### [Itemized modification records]
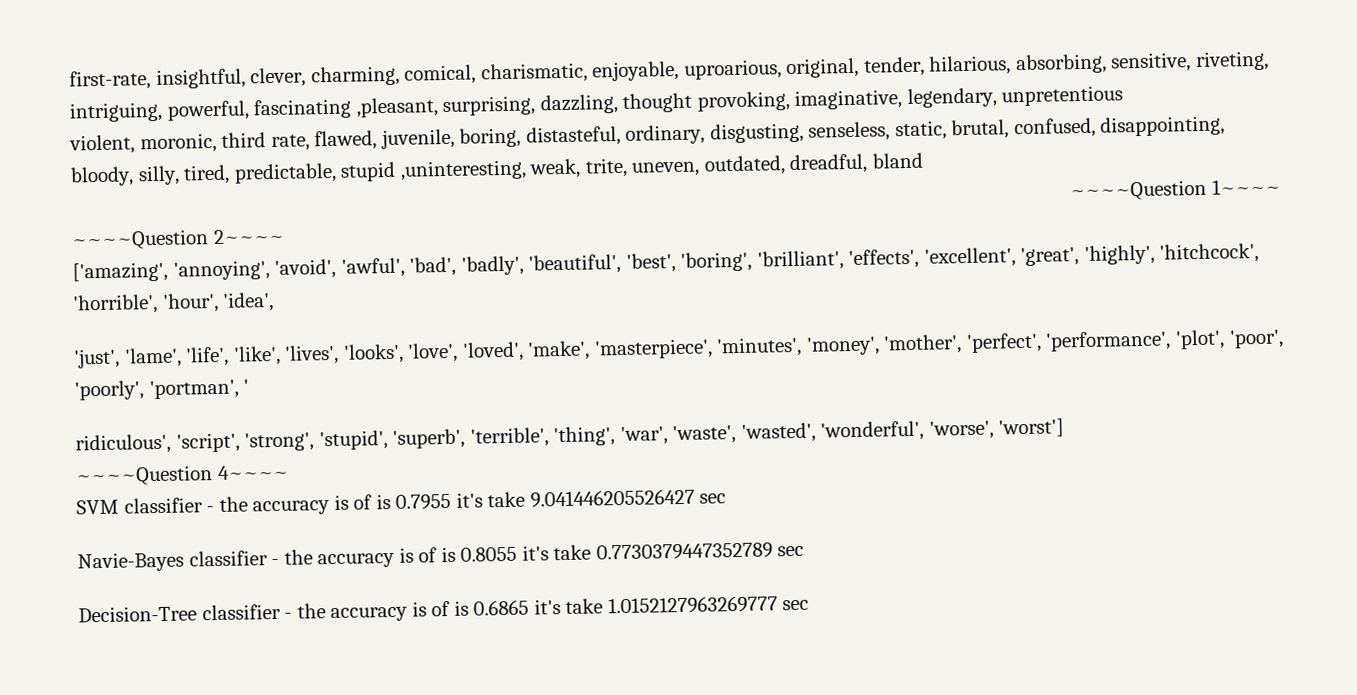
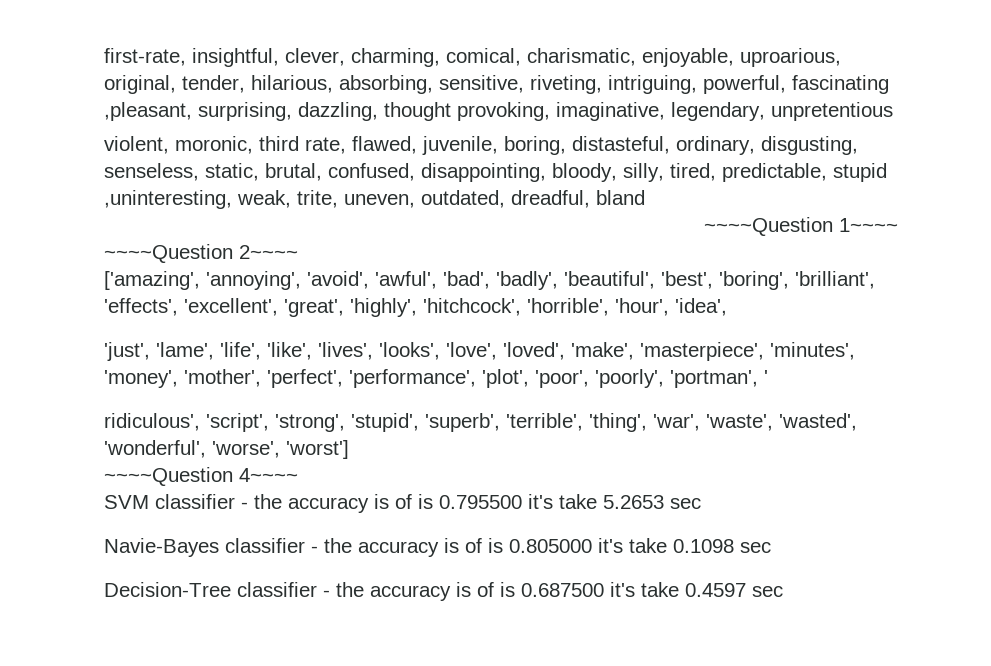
- SVM classifier - the accuracy is of is 0.7955 it's take 9.041446205526427 sec
+ SVM classifier - the accuracy is of is 0.795500 it's take 5.2653 sec
- Navie-Bayes classifier - the accuracy is of is 0.8055 it's take 0.7730379447352789 sec
+ Navie-Bayes classifier - the accuracy is of is 0.805000 it's take 0.1098 sec
- Decision-Tree classifier - the accuracy is of is 0.6865 it's take 1.0152127963269777 sec
+ Decision-Tree classifier - the accuracy is of is 0.687500 it's take 0.4597 sec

### [YOUR ASSIGNMENT]
Whenever a line in the records above contains the string "Bayes", copy that line.

### [REPLY TO THE TASK]
- Navie-Bayes classifier - the accuracy is of is 0.8055 it's take 0.7730379447352789 sec
+ Navie-Bayes classifier - the accuracy is of is 0.805000 it's take 0.1098 sec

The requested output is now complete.